━━━━━ Given records ━━━━━

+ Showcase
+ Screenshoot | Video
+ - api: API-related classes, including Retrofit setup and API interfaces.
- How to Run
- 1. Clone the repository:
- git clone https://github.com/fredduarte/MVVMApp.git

━━━━━

# [What you are asked to do]
All records above must be set down exactly, please.

# [Output]
+ Showcase
+ Screenshoot | Video
+ - api: API-related classes, including Retrofit setup and API interfaces.
- How to Run
- 1. Clone the repository:
- git clone https://github.com/fredduarte/MVVMApp.git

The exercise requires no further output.